Senior DevSecOps Engineer

TL;DR

Senior DevSecOps Engineer: Integrating and operating security controls across the SDLC with an accent on embedding SAST/SCA tooling in CI/CD pipelines and reducing supply-chain risk. Focus on building dedicated security pipelines, configuring repository policies, and guiding remediation.

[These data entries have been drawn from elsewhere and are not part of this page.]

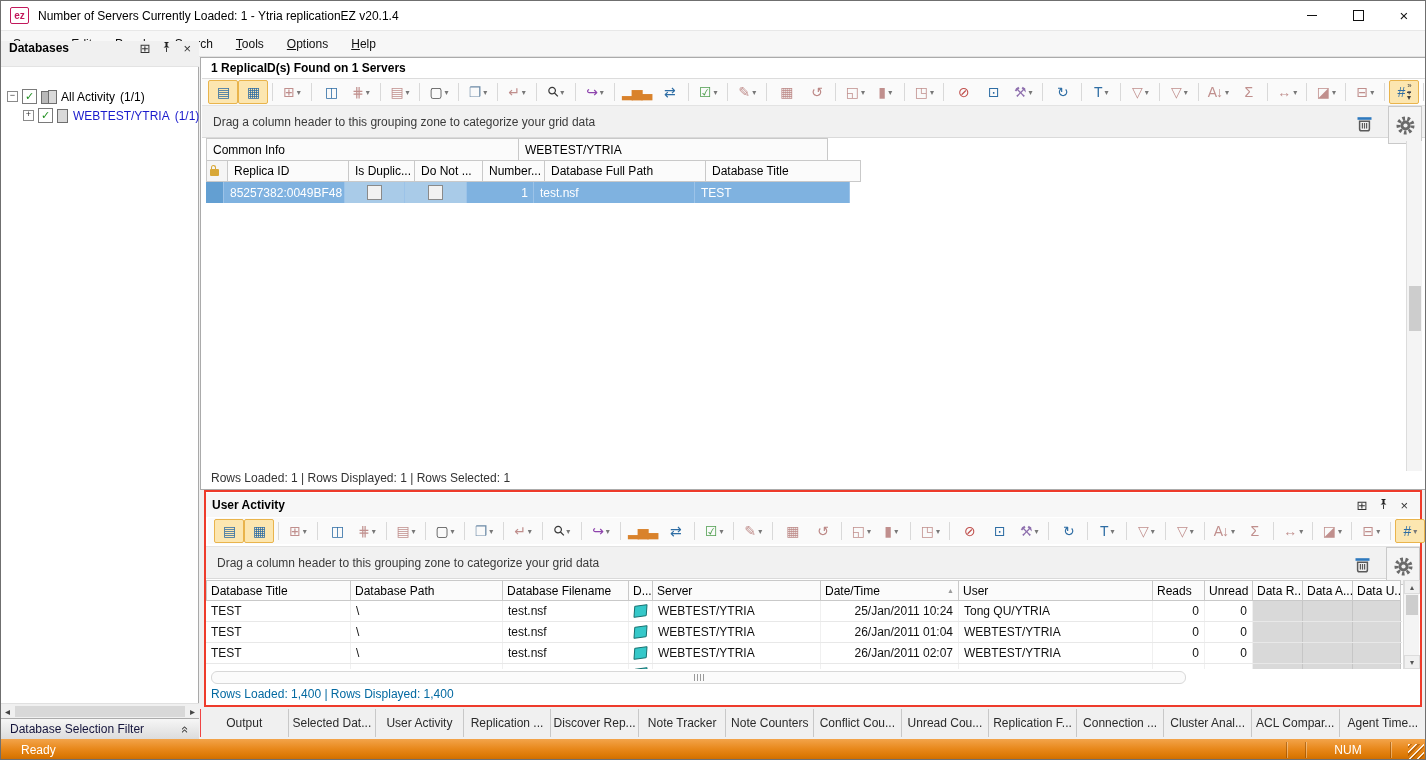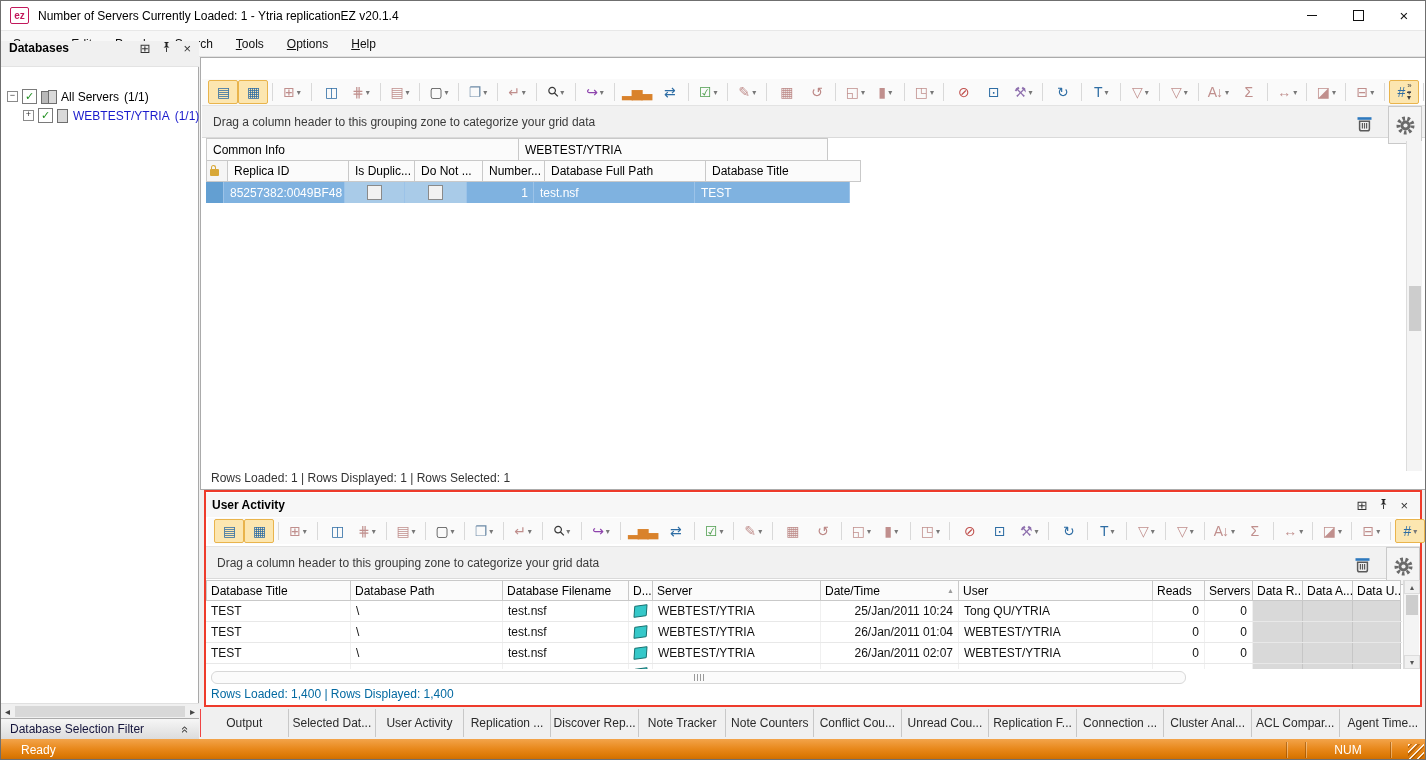"1 ReplicaID(s) Found on 1" div.abs { html: none -> <div> <span>1 ReplicaID(s) Found on 1 Servers</span> </div> }
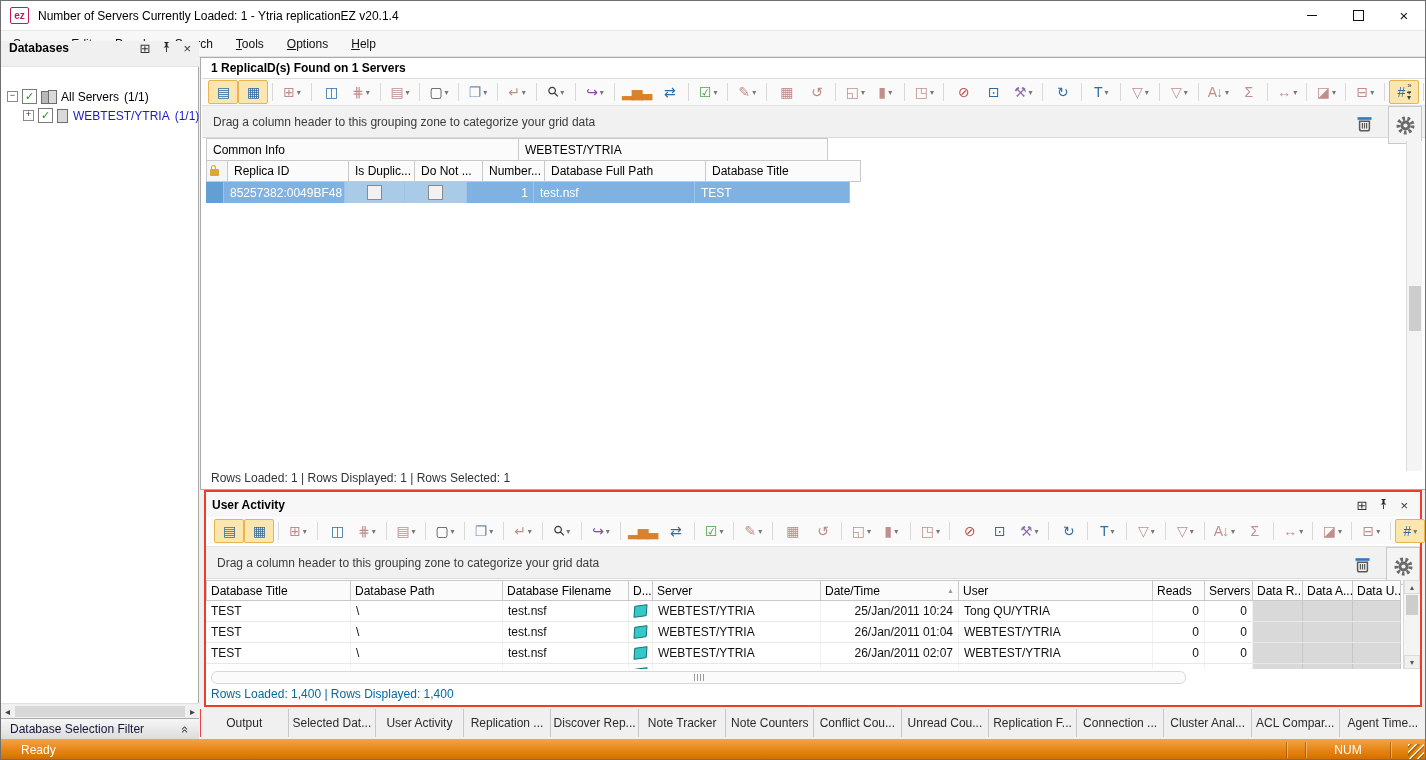"All Servers" span.tree-label { text: Servers -> Activity }
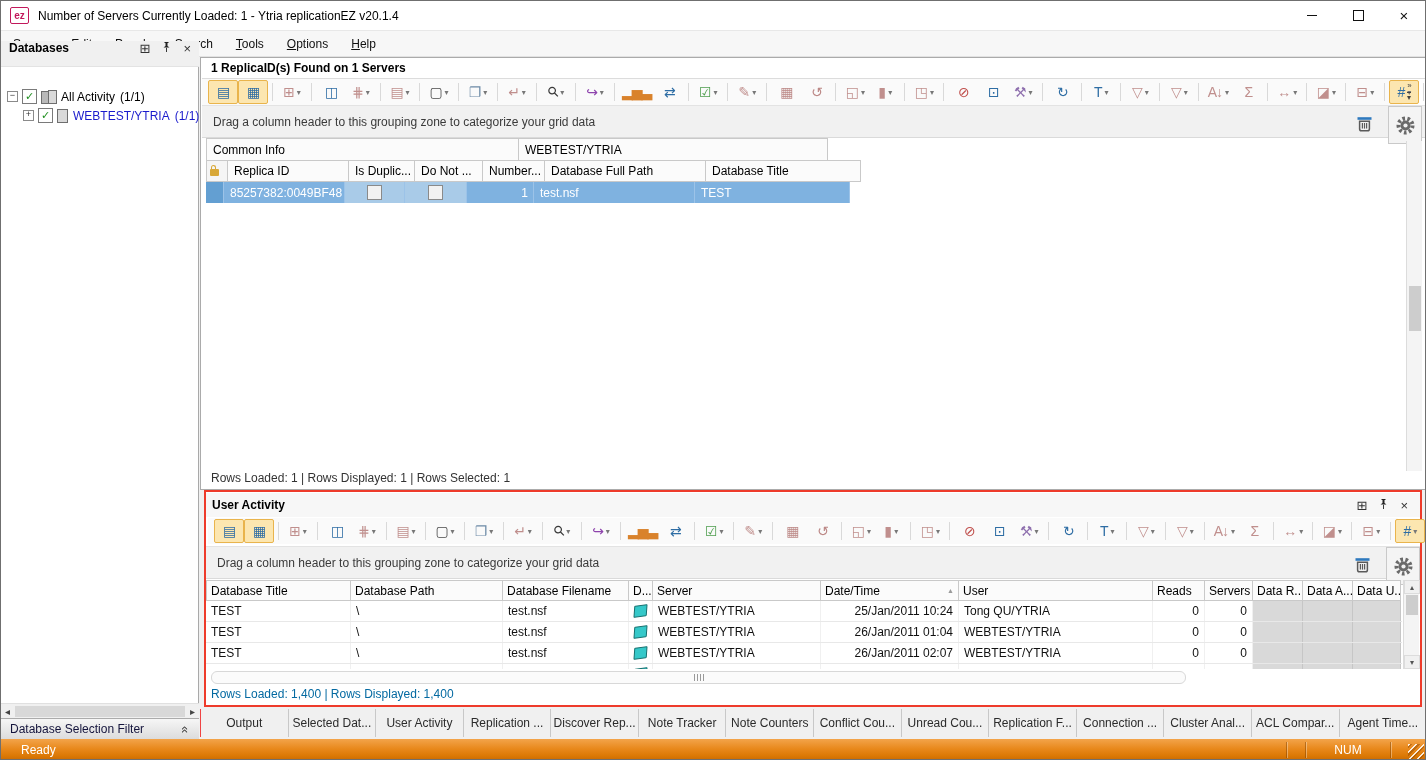"Servers" span { text: Servers -> Unread }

Location: Remote from Poland only

Company

hirify.global, the #1 global market leader in data resilience, provides data backup, recovery, portability, security, and intelligence to over 550,000 customers worldwide.

What you will do

• Integrate and manage security tooling (SAST, SCA, secrets/container scanning) in CI/CD pipelines.
• Build and optimize security pipelines and reusable templates in Azure DevOps, Jenkins, GitLab CI/CD, and TeamCity.
• Collaborate with Application Security and Development to triage findings and guide remediation.
• Configure and maintain repository policies and curation for package repositories.
• Monitor and analyze scanning results, creating dashboards and metrics for risk reduction.
• Enhance CI/CD pipelines with secure-by-default configurations and improve developer experience.
• Support audit preparation, evidence collection, and compliance activities for software delivery.

Requirements

• Experience in DevOps, SRE, or Infrastructure Engineering with hands-on CI/CD integration.
• Strong understanding of SSDLC and DevSecOps, including risk-based gates.
• Hands-on experience with CI/CD platforms (Azure DevOps, Jenkins, GitLab CI/CD, TeamCity) and pipeline-as-code (YAML).
• Experience integrating and tuning security tools (SAST, SCA).
• Knowledge of artifact repositories, dependency management, and vulnerability scanning.
• Solid Linux and Windows skills (CLI, log analysis, networking, troubleshooting).
• Experience with automation/configuration management (Ansible, Helm) and containers/orchestration (Docker, Kubernetes).
• Exposure to Infrastructure as Code (Terraform, CloudFormation, Bicep) and embedding security checks.
• Basic understanding of application and network security concepts in automated pipelines.
• Familiarity with monitoring/observability tools for troubleshooting CI/CD and security jobs.

Nice to have

• Scripting in Python, PowerShell, or Bash.
• Familiarity with compliance frameworks; SBOM experience.

Culture & Benefits

• 26 paid days off annually, plus 4 extra global hirify.globale Days and 24 paid volunteer hours.
• Paid parental, maternity, and paternity leave.
• Fully covered family medical plan, dental, rehab, and vaccinations.
• Life, critical illness, and disability insurance.
• Employer pension contribution via PPK and monthly Edenred allowance (450 PLN).
• MultiSport card fully covered by hirify.global.
• Up to 12 free therapy sessions annually, plus legal and financial advice.
• Opportunities for learning and growth through on-demand libraries, mentoring, and workshops.